Before we dive into the details here, I assume you have a sports watch. If you don’t, please hit pause and sort that first and then come back. To name a few: Garmin, Polar, and COROS each ship with solid ecosystems such as Garmin Connect, Polar Flow, COROS Training Hub. On their own, let me be clear, they’re plenty for tracking, basic planning, and long-term trends! That said, a few third‑party apps can add polish, community, or deeper structure, here is watt I learned on that topic.

Strava is the obvious first stop. The free version (as it stands now) is enough for most people: activity feed, basic segments, route sharing, and a bit of social accountability. It keeps training playful without locking you into a subscription. If you later want live segment chasing or detailed training analytics, you can test Premium, but you don’t need it to get value. I like the route-making functions of the Premium version, which helps me find good routes quickly as I travel a lot for work and therefore need to quickly figure out what route would be nice to run. Pure luxury of course, not a necessity.

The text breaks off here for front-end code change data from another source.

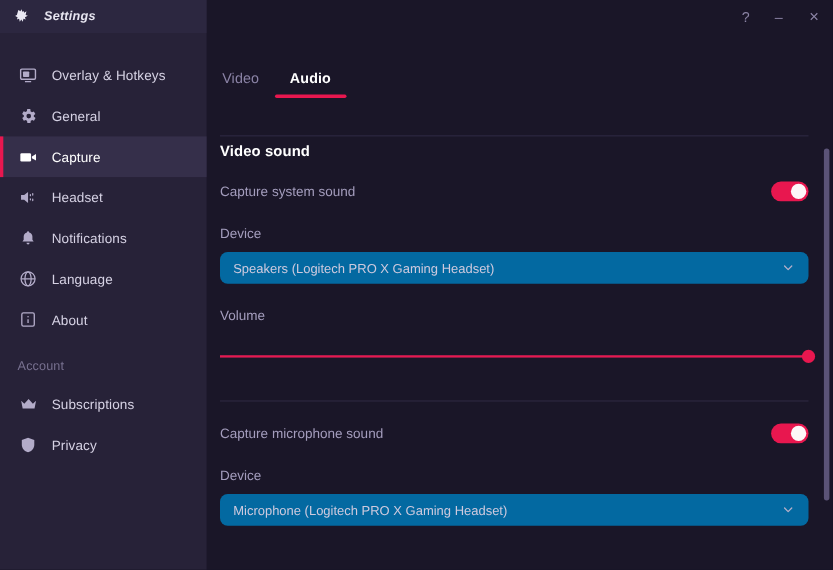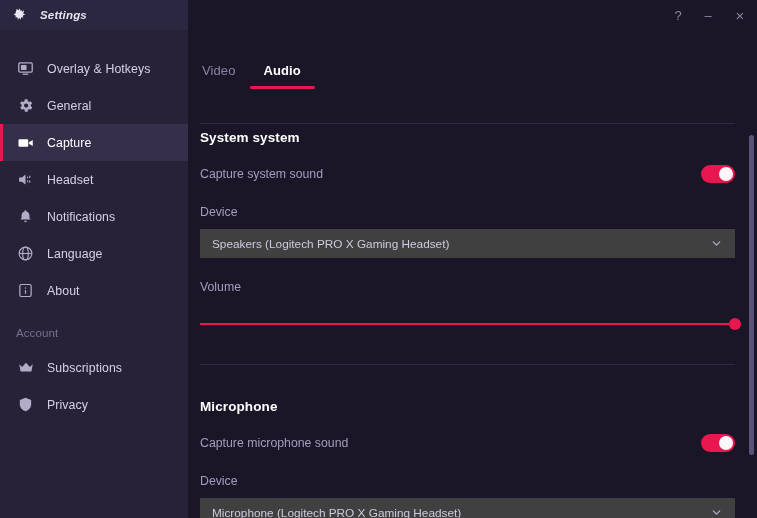--- a/index.html
+++ b/index.html
@@ -390,7 +390,7 @@
 
       <div class="panel">
 
-        <div class="section-title">System system</div>
+        <div class="section-title">Video sound</div>
 
         <div class="row">
           <span class="row-label">Capture system sound</span>

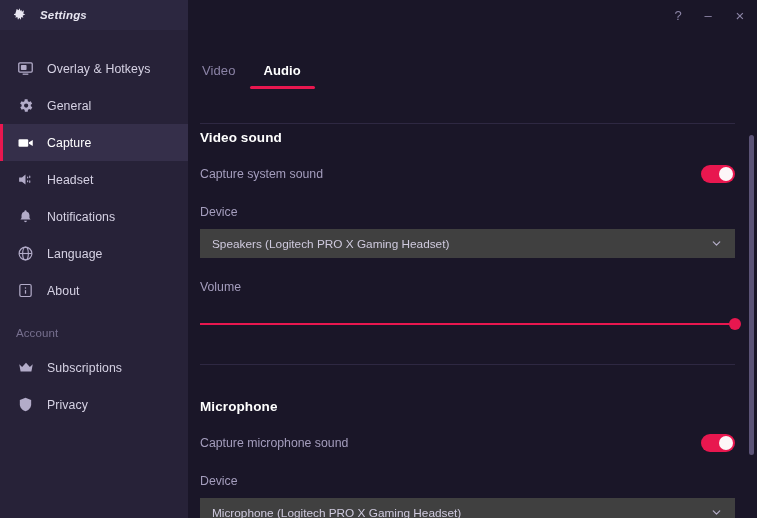--- a/index.html
+++ b/index.html
@@ -195,12 +195,13 @@
   .select {
     margin-top: 10px;
     height: 29px;
-    background: #404040;
+    background: #0369a1;
     display: flex;
     align-items: center;
     justify-content: space-between;
     padding: 0 12px 0 12px;
     cursor: pointer;
+    border-radius: 7px;
   }
   .select-value {
     font-size: 11.8px;

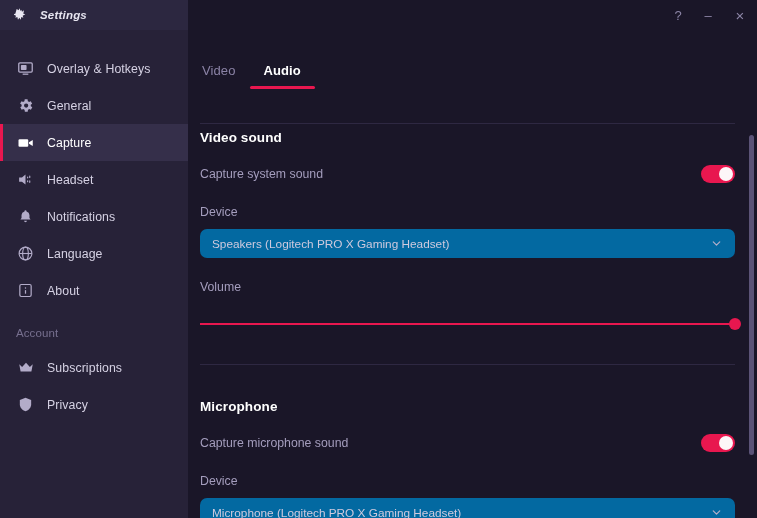--- a/index.html
+++ b/index.html
@@ -419,7 +419,6 @@
 
         <div class="divider"></div>
 
-        <div class="section-title">Microphone</div>
 
         <div class="row">
           <span class="row-label">Capture microphone sound</span>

When I’m on a specific plan, TrainingPeaks becomes non‑negotiable. Clear calendars, planned workouts that sync to your watch or bike computer, and honest feedback on whether you hit what you intended. If you have a coach ,they can also remotely and directly dive through all your data and updates which is next-level cool. I can do without Strava; I can’t do without TrainingPeaks when I’m chasing a goal. Use the free tier to get started; the paid tier unlocks deeper metrics, but the real win is the plan and execution loop.

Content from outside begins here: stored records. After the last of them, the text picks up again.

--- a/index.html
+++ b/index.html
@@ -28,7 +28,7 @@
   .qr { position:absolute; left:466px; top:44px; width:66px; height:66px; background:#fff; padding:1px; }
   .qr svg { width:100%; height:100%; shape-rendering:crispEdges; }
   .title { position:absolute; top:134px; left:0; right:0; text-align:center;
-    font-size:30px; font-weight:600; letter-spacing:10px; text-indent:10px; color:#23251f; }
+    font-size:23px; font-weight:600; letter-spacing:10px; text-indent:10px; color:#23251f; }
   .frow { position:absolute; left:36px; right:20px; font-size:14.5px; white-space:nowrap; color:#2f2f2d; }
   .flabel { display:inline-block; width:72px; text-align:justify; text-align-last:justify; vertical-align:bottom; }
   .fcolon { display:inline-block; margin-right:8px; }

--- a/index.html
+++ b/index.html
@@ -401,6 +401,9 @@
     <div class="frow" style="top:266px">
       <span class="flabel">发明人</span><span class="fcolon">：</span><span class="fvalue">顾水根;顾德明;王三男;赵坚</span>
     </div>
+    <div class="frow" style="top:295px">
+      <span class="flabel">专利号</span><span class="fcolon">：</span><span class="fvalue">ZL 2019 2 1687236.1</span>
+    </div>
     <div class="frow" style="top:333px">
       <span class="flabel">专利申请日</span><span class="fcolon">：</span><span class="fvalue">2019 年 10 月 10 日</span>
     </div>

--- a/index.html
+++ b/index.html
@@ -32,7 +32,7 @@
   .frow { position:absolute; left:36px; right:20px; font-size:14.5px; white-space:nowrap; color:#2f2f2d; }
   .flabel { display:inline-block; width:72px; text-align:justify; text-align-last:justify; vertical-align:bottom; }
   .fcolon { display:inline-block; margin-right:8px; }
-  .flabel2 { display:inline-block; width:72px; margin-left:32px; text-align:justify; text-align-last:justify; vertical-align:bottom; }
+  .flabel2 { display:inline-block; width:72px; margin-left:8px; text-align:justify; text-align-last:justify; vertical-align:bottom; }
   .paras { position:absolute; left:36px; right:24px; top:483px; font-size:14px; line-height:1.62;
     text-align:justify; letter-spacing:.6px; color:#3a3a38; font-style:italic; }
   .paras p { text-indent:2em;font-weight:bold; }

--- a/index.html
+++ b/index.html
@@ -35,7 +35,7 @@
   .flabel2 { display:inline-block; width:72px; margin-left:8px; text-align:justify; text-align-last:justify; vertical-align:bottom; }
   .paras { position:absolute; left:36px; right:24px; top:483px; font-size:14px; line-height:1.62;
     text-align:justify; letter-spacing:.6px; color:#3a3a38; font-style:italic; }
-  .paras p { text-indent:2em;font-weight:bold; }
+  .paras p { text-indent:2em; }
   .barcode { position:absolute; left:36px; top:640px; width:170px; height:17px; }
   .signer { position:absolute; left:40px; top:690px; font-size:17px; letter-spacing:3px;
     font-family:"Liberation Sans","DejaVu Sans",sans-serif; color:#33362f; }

If you ride indoors, Zwift and Rouvy make winters less grim. Zwift turns the trainer into a group ride or race with structured workouts baked in; Rouvy leans into real‑world video routes and steady endurance. Both integrate smoothly with smart trainers and bikes, both sync your rides to your watch ecosystem, and both make long aerobic sessions pass faster than staring at a wall. Both are owned by Zwift nowadays, just fyi. If I have a structured workout scheduled that is set to take less than one hour, almost guaranteed I will do it indoors on Zwift.

Another one worth a look. For routes and navigation, Komoot is excellent, especially in Europe, for planning rides and runs with surface types and turn‑by‑turn cues that transfer to your head unit or watch.

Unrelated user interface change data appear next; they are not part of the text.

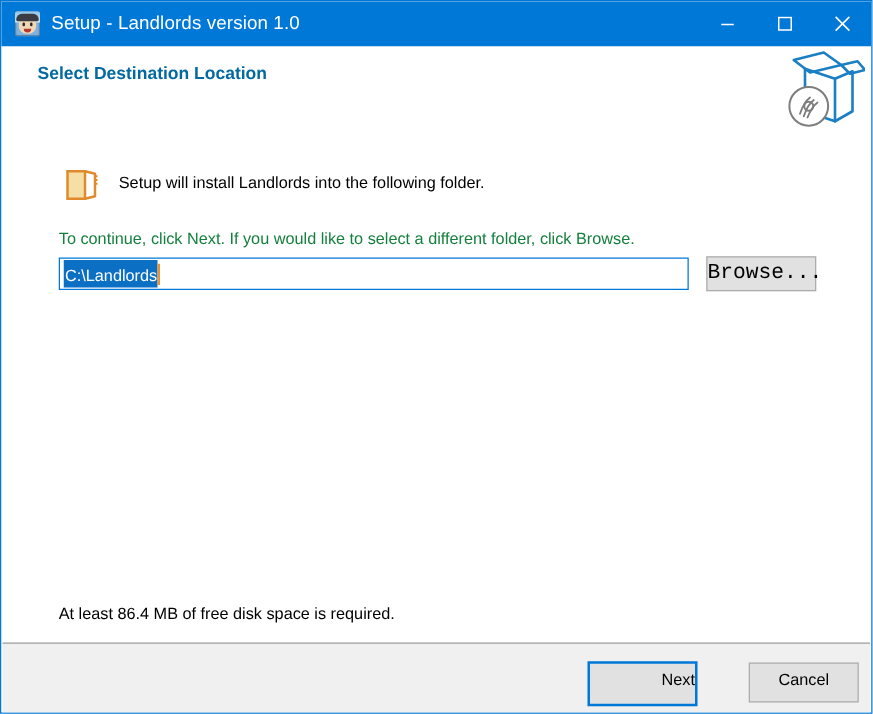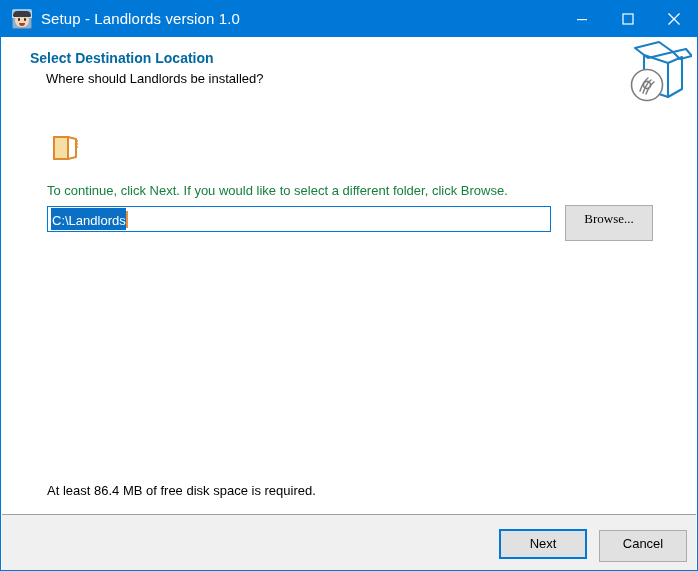--- a/index.html
+++ b/index.html
@@ -286,7 +286,6 @@
 
   <div class="page-header">
     <div class="header-title">Select Destination Location</div>
-    <div class="header-sub">Where should Landlords be installed?</div>
 
     <svg class="header-art" viewBox="0 0 68 68">
       <g fill="none" stroke="#1b7fc4" stroke-width="2.1" stroke-linejoin="round" stroke-linecap="round">

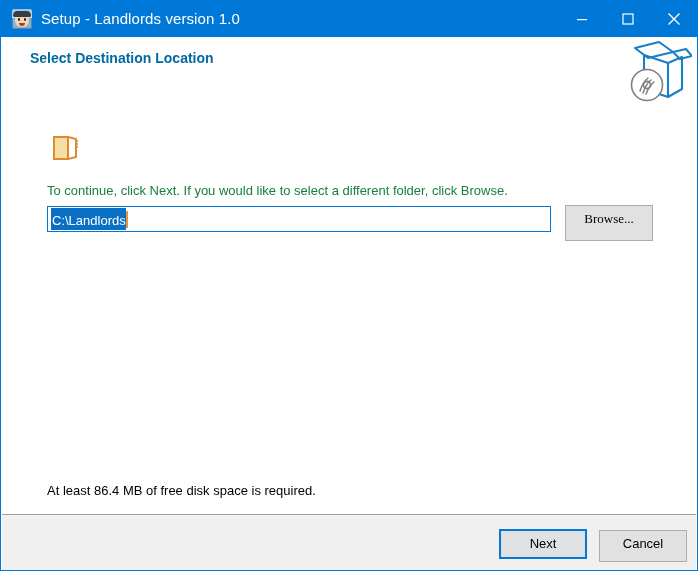--- a/index.html
+++ b/index.html
@@ -317,6 +317,7 @@
         <path d="M17 5 L25 7 L25 25 L17 27" fill="none" stroke="#e08a2e" stroke-width="2" stroke-linejoin="round"></path>
         <path d="M25 9 L27 9 M25 12 L27 12 M25 15 L27 15" stroke="#e08a2e" stroke-width="1.6" fill="none"></path>
       </svg>
+      <div class="folder-text">Setup will install Landlords into the following folder.</div>
     </div>
 
     <div class="continue-text">To continue, click Next. If you would like to select a different folder, click Browse.</div>

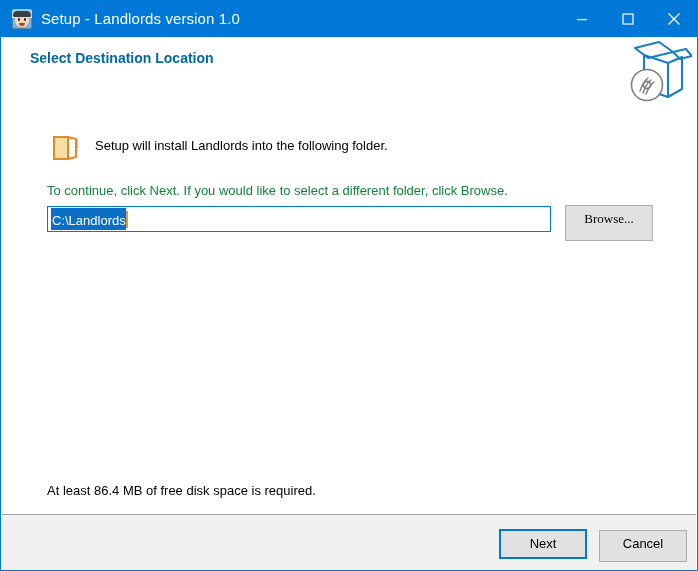--- a/index.html
+++ b/index.html
@@ -196,13 +196,13 @@
     position: absolute;
     left: 563px; top: 94px;
     width: 88px;
-    height: 36px;
+    height: 28px;
     box-sizing: border-box;
     border: 1px solid #acacac;
     background: #e1e1e1;
     color: #000000;
-    font-family: Liberation Serif, serif;
-    font-size: 13px;
+    font-family: Liberation Mono, monospace;
+    font-size: 17px;
     line-height: 26px;
     text-align: center;
     white-space: nowrap;

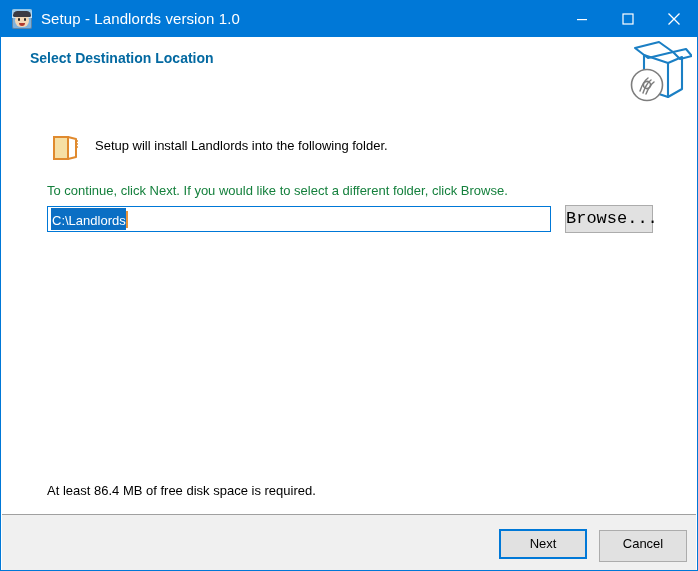--- a/index.html
+++ b/index.html
@@ -237,10 +237,11 @@
     white-space: nowrap;
   }
   .btn-next {
-    left: 497px; top: 14px;
-    width: 88px; height: 30px;
+    left: 468px; top: 14px;
+    width: 88px; height: 36px;
     border: 2px solid #0078d7;
     line-height: 26px;
+    text-align: right;
   }
   .btn-cancel {
     left: 597px; top: 15px;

Keep in mind, these subscription costs (in case you would take the premium version of any of these) add up quickly. Choose wisely. Add apps that solve a real problem: plan execution, indoor sanity, route quality, or safety. If an app doesn’t earn its keep in a month, delete it, unsubscribe and see f you miss it.

Watt I Learned

Your watch ecosystem covers most of what you need. Strava (free) adds community, TrainingPeaks adds structure, and Zwift/Rouvy add winter sanity for indoor running and biking. Everything else is seasoning, use it if it makes your training simpler, safer, or more fun. These are just the apps I happen to use, there are of course many more out there to explore!